Proper 6 (11) - Year A


We can focus on G*D's putting everything on the line of Jesus' death and try to figure out how to talk about this in the sacrificial milieu of Paul's time or in some other imagery of participation from our own time. Trying to define G*D too closely has run into some difficulties.

Perhaps this year it would be more helpful to look at the work of the Holy Spirit to help us recognize and reshape the generosity of G*D toward us that we might have a passion for the patience it takes to help others identify the generosity of G*D in their lives. Through this radical patience our character is made like G*D's as G*D waited for us to recognize the generosity offered us. So, together, we are in alert expectancy for the critical mass and energy necessary to transform this wobbly old world into a new heaven and earth.
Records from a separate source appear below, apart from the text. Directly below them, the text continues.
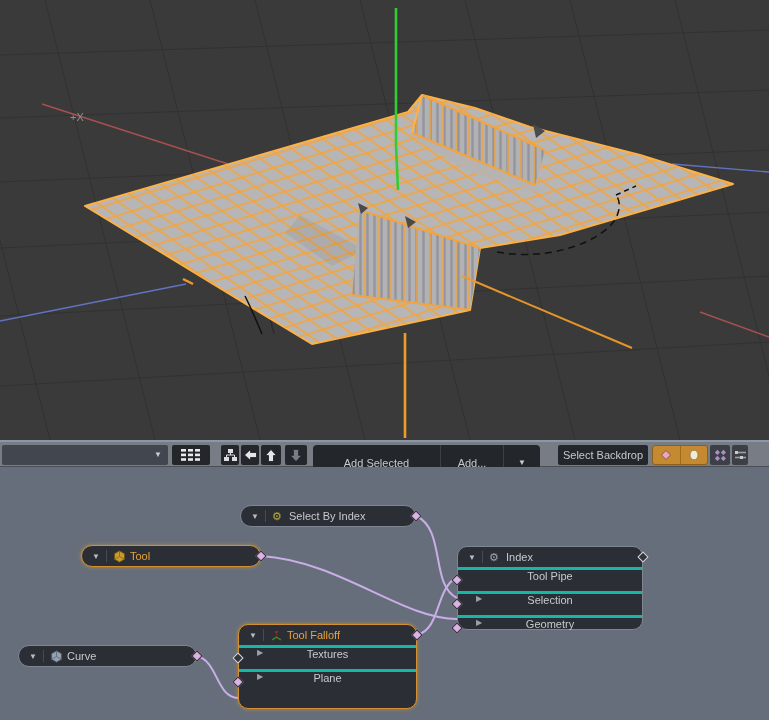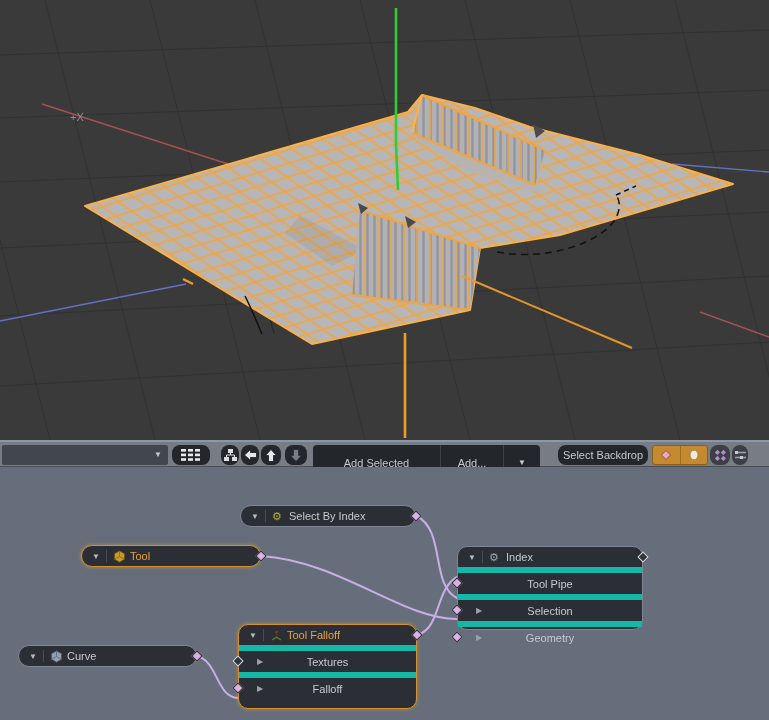"Select Backdrop" .tb-btn { border-radius: 8px -> 2px }
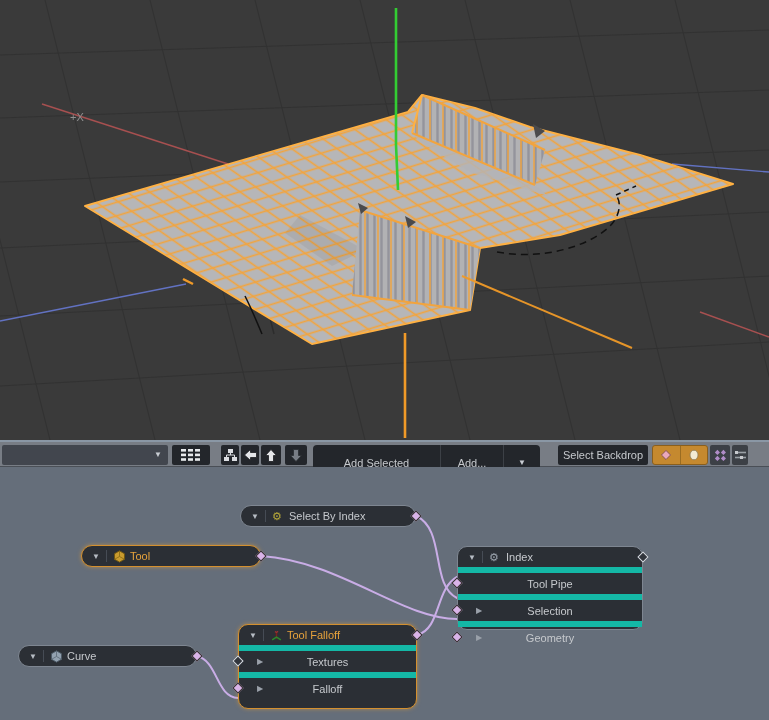"Tool Pipe" .nrow { align-items: center -> flex-start; border-top: 6px solid #14b8a6 -> 3px solid #14b8a6 }
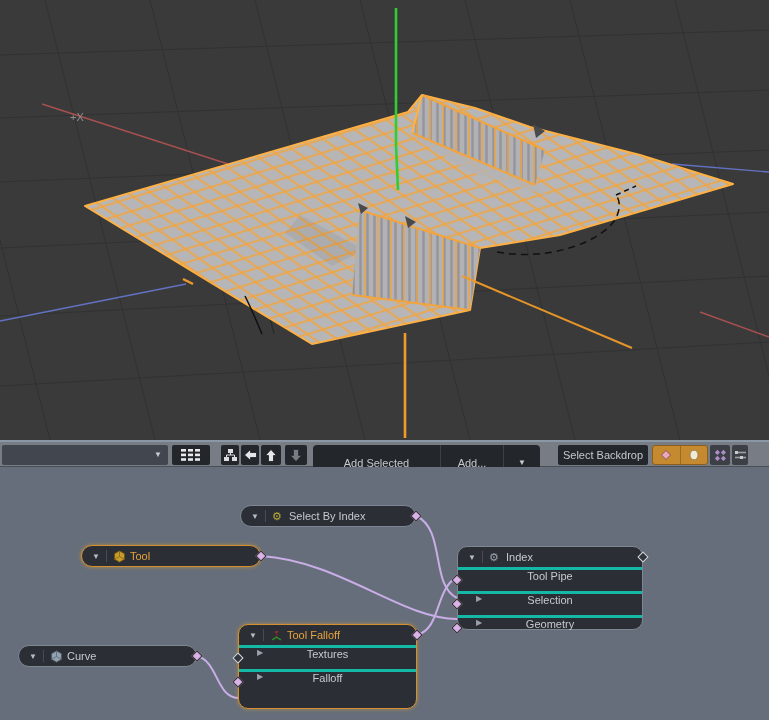"Falloff" span { text: Falloff -> Plane }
Isn't it better to be so expectant of more glory than it is to try figuring out how G*D of the first part ("Father") authorized God of the second part ("Son") to pull a sacrificial switcheroo?

May your heart be filled with the patience to imitate the character of G*D and respond with hope to the generosity of love.

http://www.kairoscomotion.org/lectionary/2002/june2002.html

 


 

Behind the model of spiritual growth moving from suffering to endurance to character to hope lies the question of what comes before suffering.

Do we choose to suffer or do we choose to live in what we consider fullness? I am not convinced that starting with suffering leads so directly to hope. I ascribe to an understanding that living fully leads to hope. The suffering stuff needs to be dealt with, should it arise, without it claiming center stage.

One of the lost pictures of what it means to be created in the image of GOD is the gift of choice, even such a counter-intuitive choice as choosing to "prove" love. Basically this means we choose to take any consequence of full living, of focusing on well-being of self and others that is not limited by the scary and arbitrary limits of suffering and death.

http://www.kairoscomotion.org/lectionary/2005/june2005.html

 


 

It has taken us five chapters to get to a reference to G*D's love. Without going back over how it might be read back into the first four chapters, it is this relationship that gives the perspective to find, somewhere in the midst of whatever kind of suffering we are experiencing, a gift of hope. In some sense it is the engine behind our finding that hope lives in us, regardless.

This same love is an energizing factor encouraging us to risk suffering and all that it entails. It is in this sense that there can be a great positive behind any resultant suffering.

All too often, without engaging our thoughts and experiences, it is all too easy to doctrinally stop with a great emphasis upon suffering, as if, in and of itself, it proved something.